Posso lhe dar a data e a hora. Sexta, 13 de outubro de 2023, 11h40 da manhã. Havíamos conseguido reunir os brasileiros do Norte de Gaza em uma escola católica, das Irmãs do Rosário, enquanto aguardávamos o melhor momento, o mais seguro, para deslocá-los para a fronteira com o Egito.
No início da manhã daquele dia, Israel avisou que abriria às 12h um corredor humanitário para todos os estrangeiros que quisessem fazer esse percurso, porque iria invadir o Norte em operação terrestre e aérea. Já tínhamos tudo pronto, ônibus etc. 20 minutos antes do prazo, Israel avisou que não somente não abriria mais o corredor, senão que não recomendava que ninguém se deslocasse.
Quando avisamos isso ao nosso pessoal, desespero e consternação. Ficamos na indefinição: retirar os brasileiros de qualquer jeito, com o risco de serem atacados na estrada, como havia acontecido com outros veículos na véspera, ou ficar no Norte, sob maior poder de fogo israelense?
Consultamos nossos nacionais, que queriam sair de qualquer jeito. Consultei o Itamaraty, expliquei a situação e as opções, recomendando que o grupo saísse. Recebida a instrução positiva, falamos com o motorista, que estava com receio, mas vislumbrou uma pequena janela de oportunidade naquele instante. Eram quase 12:30. Graças a Deus, um trajeto que demoraria duas horas, naquelas condições de congestionamento, durou apenas 45 minutos. Um milagre, a estrada estava vazia! Como chegaram tão cedo, conseguiram procurar casas para alugar em Rafah, na fronteira.

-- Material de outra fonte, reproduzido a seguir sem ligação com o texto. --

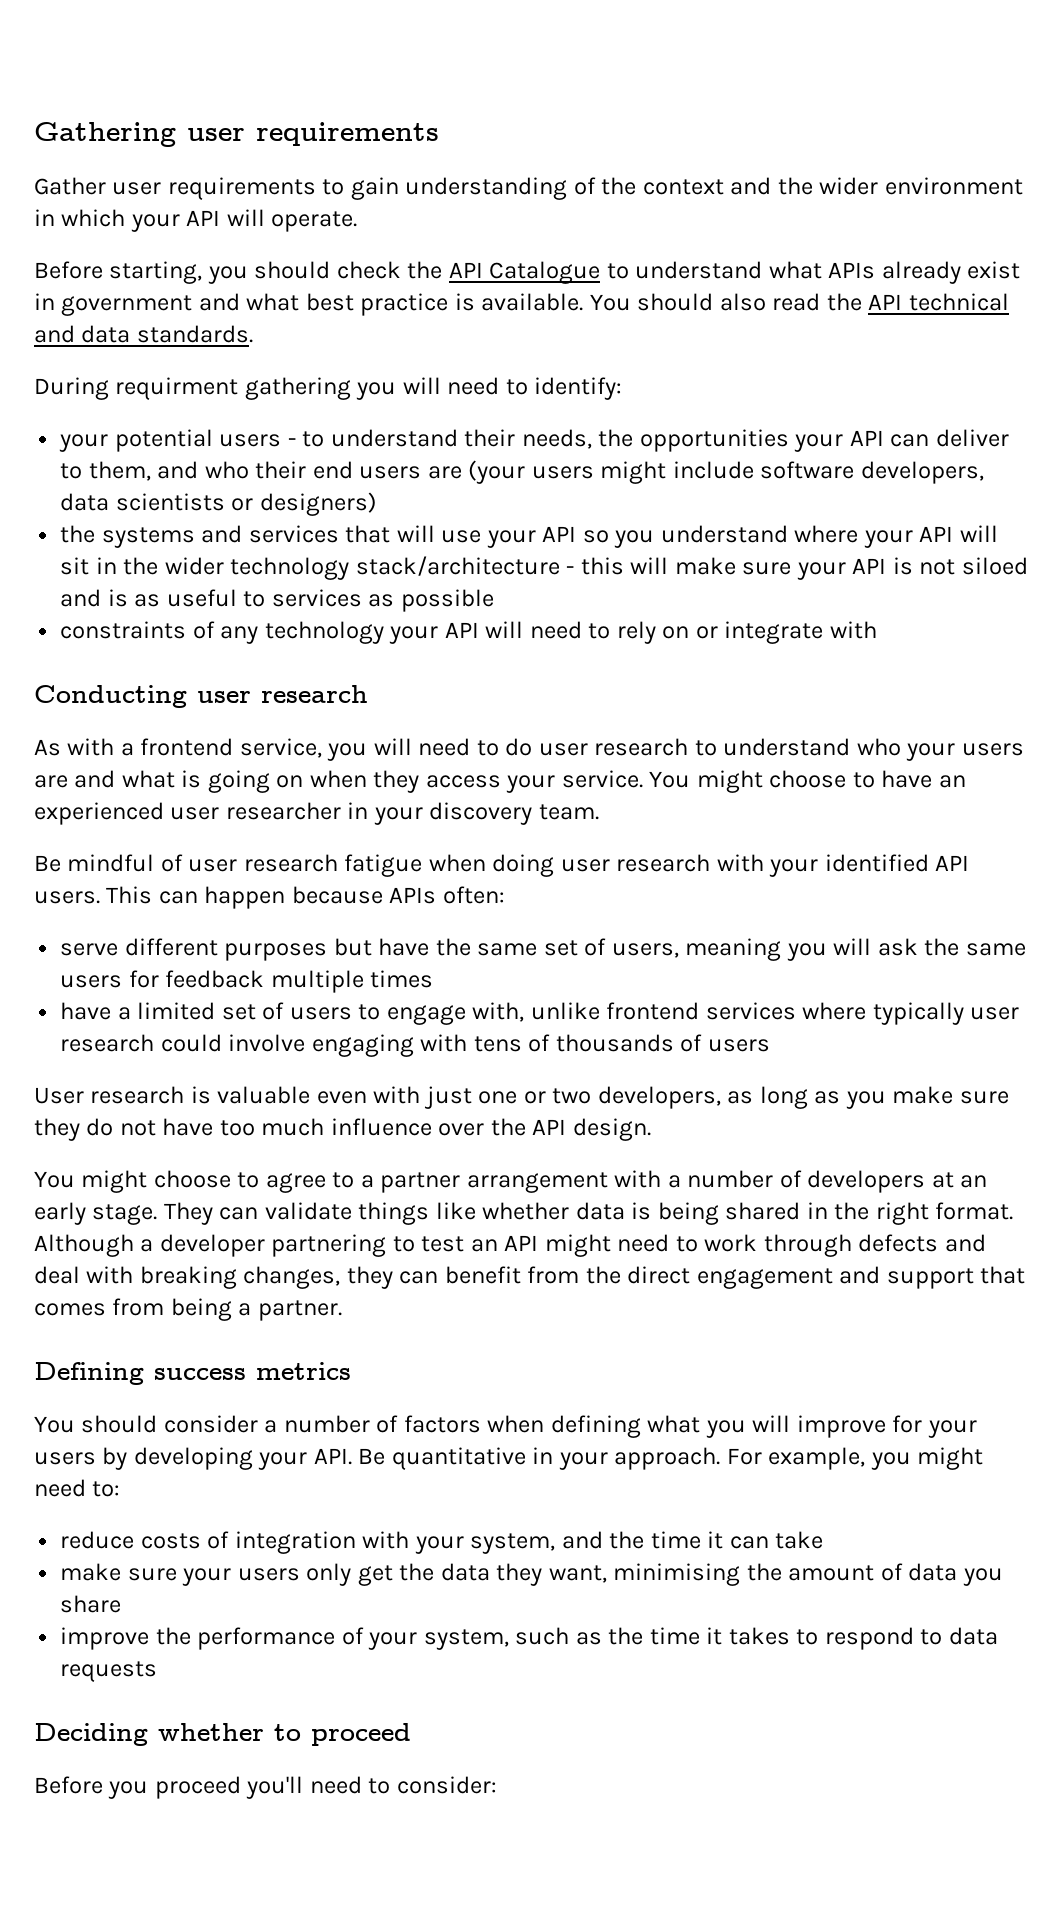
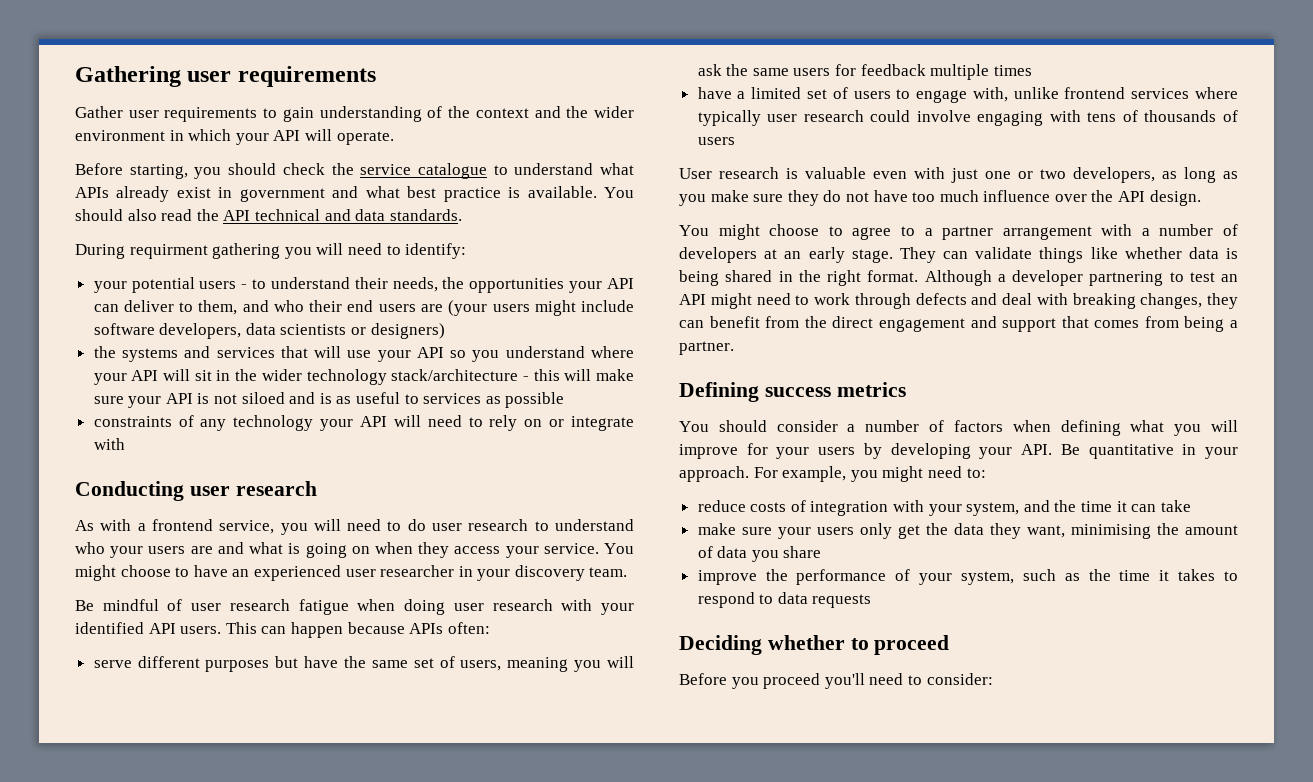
[448,261,601,284] API Catalogue -> [360,163,487,179] service catalogue

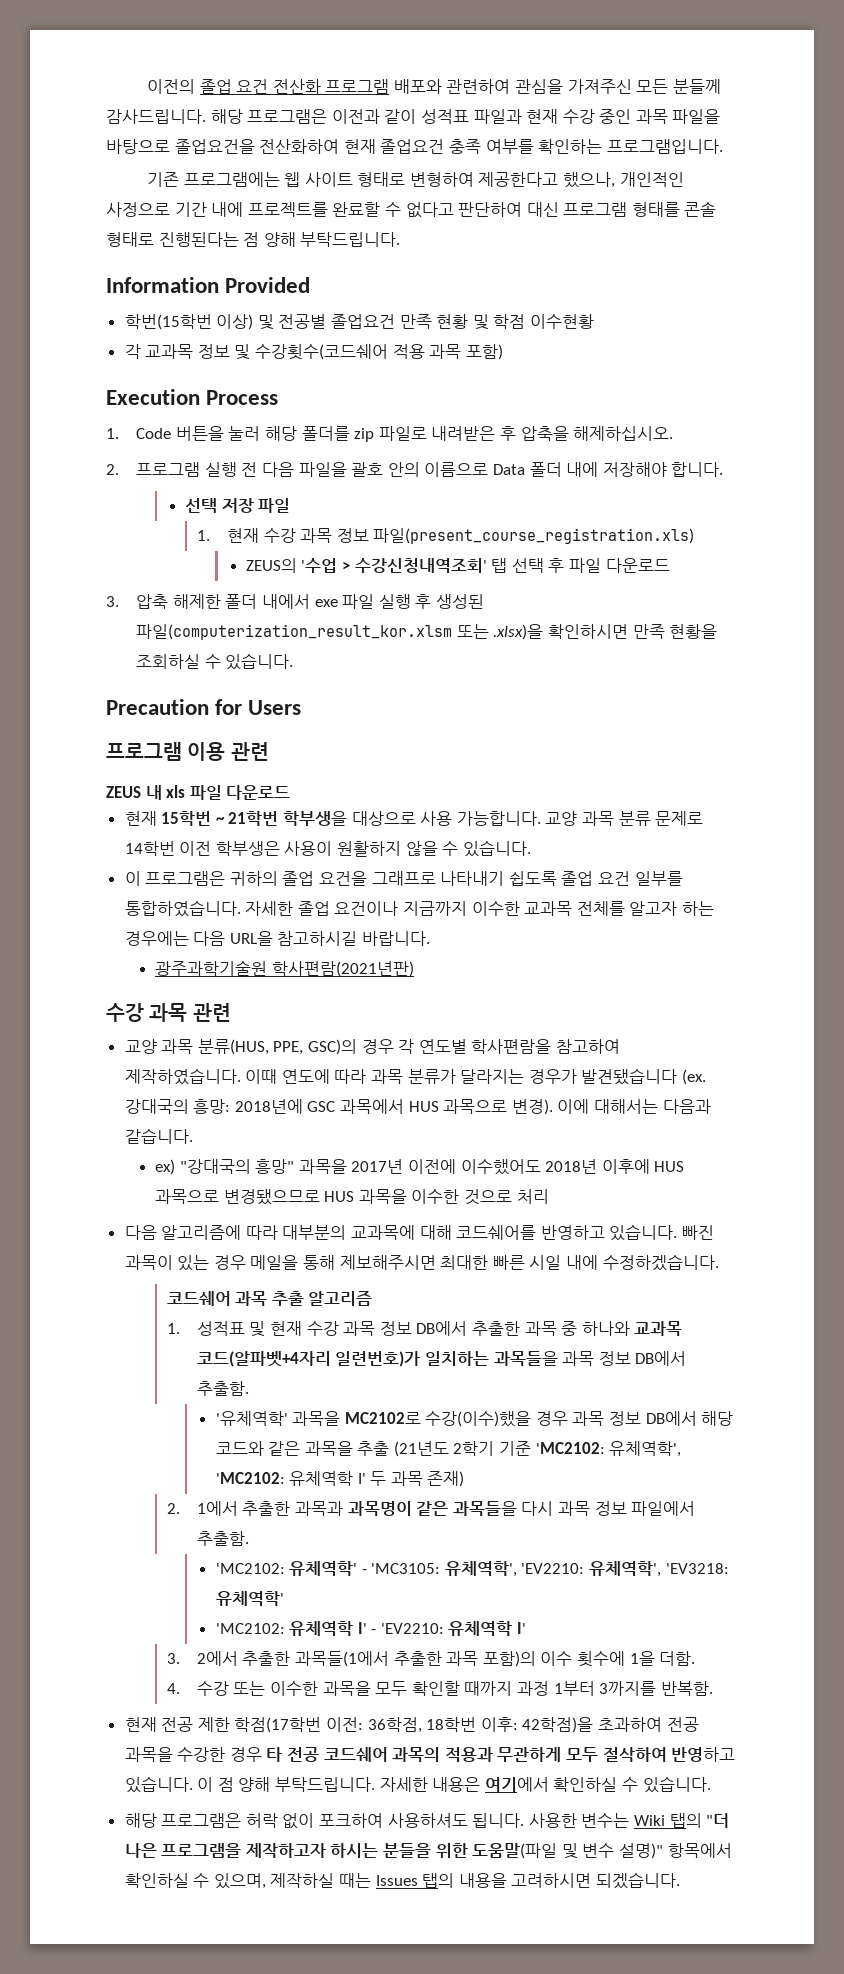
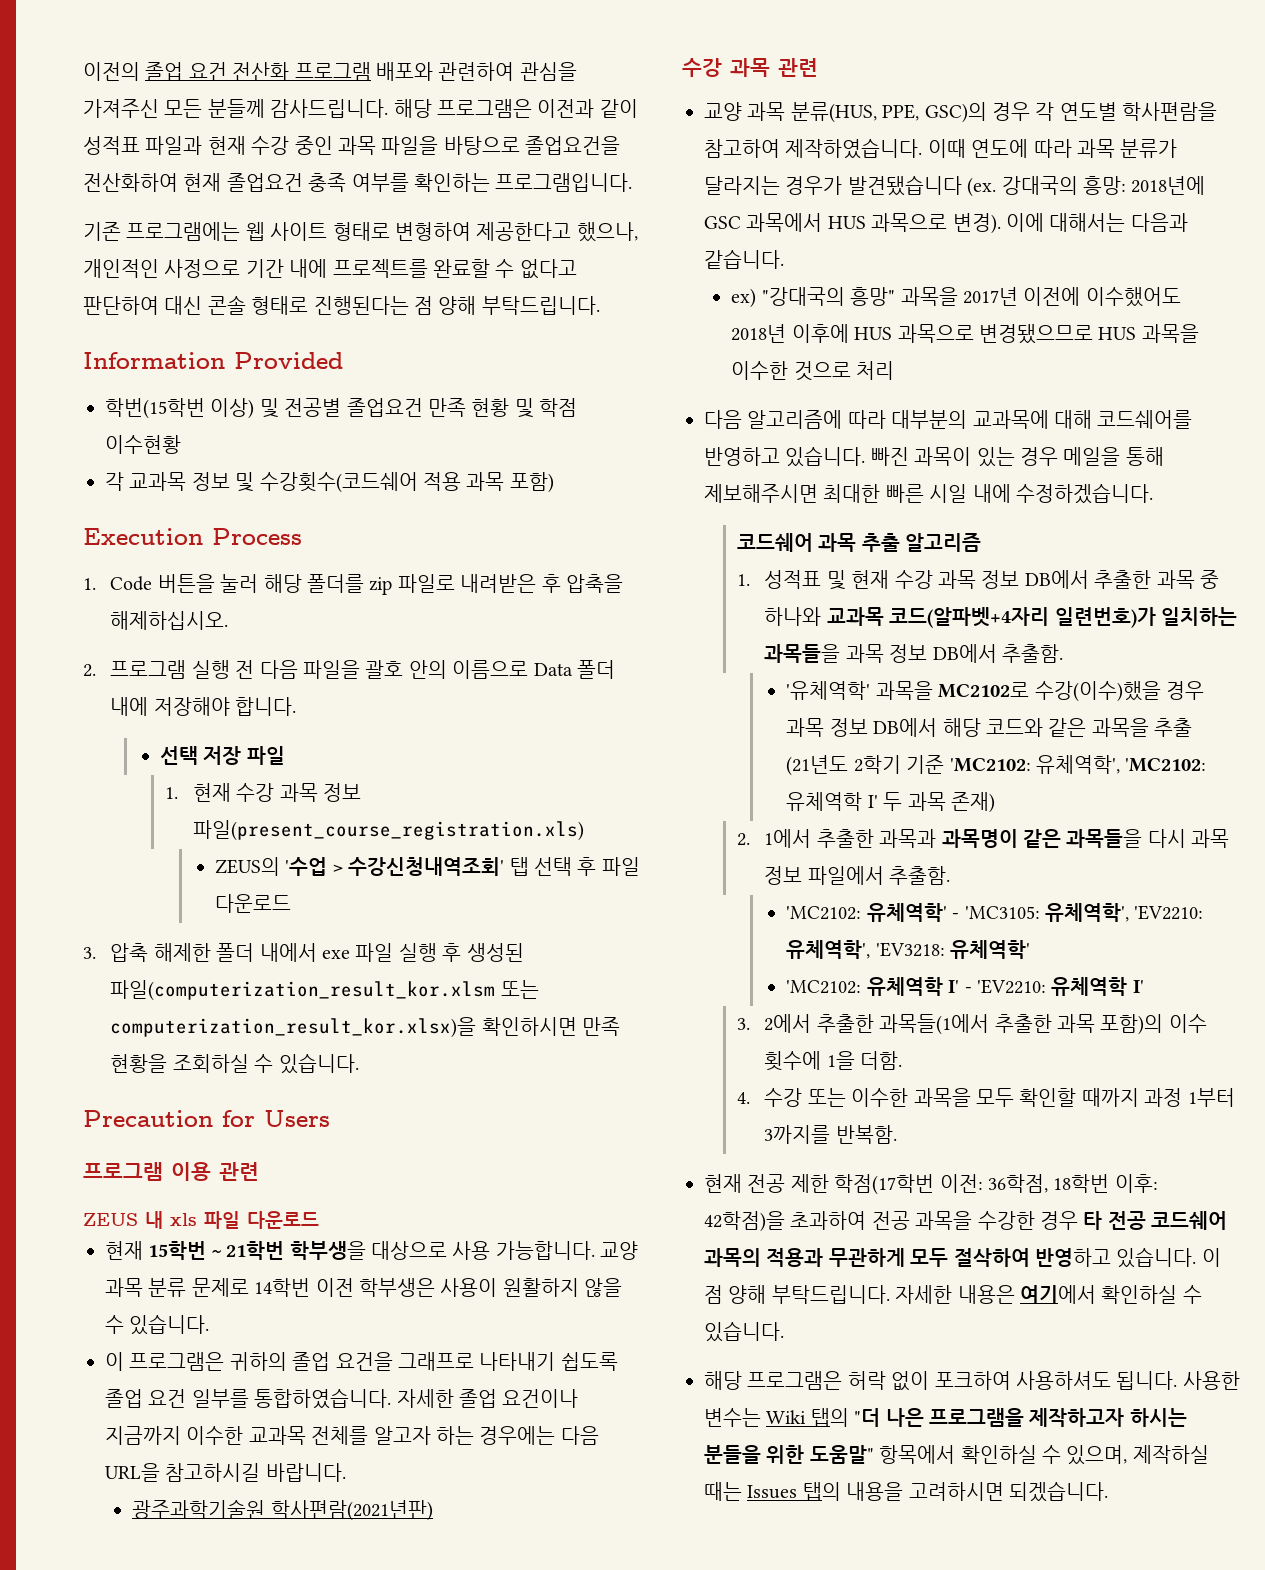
[563,202,680,217] 프로그램 형태를 -> (203, 305) none
[493,624,544,640] .xlsx)을 -> [110,1017,477,1038] computerization_result_kor.xlsx)을
[472,1843,664,1859] 도움말(파일 및 변수 설명)" -> [809,1445,874,1464] 도움말"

Um ano depois, o senhor está deixando a representação em Ramallah. Qual o balanço faz?
Fiquei quatro anos nessa missão. Uma experiência única, marcante e inesquecível. Por isso, a decisão de escrever as memórias em um livro. O balanço é positivo em agendas como apoio à comunidade brasileira na Palestina, missões empresariais de comércio bilateral, cooperação universitária — dia 16, a USP inaugurará o Centro de Estudos Palestinos, e em breve também lançaremos o Instituto de Estudos Brasil-Palestina, que é uma rede de universidades brasileiras e palestinas.
Por outro lado, evidentemente, o balanço é muito preocupante em matéria de segurança e de estabilidade social e política. Saio daqui num momento em que a guerra de Gaza gerou a destruição e o abismo humanitário que todos conhecemos, sem resolver os problemas políticos que o geraram (ao contrário, se aprofundaram), a Cisjordânia cresce em violência militar e dos colonos, a “solução de dois Estados” (Israel e Palestina) apoiada pela grande maioria da comunidade internacional se vê ameaçada, a guerra de Israel com o Hezbollah se intensifica, e há perspectiva de alastramento regional.
Como o sr. avalia o atual cenário no Oriente Médio, com as hostilidades escalando entre Israel e Irã?
Justamente, essa é a perspectiva de alastramento que mais preocupa a todos. Essa escalada tem que ser evitada a todo o custo. Suas repercussões são imprevisíveis e extremamente preocupantes.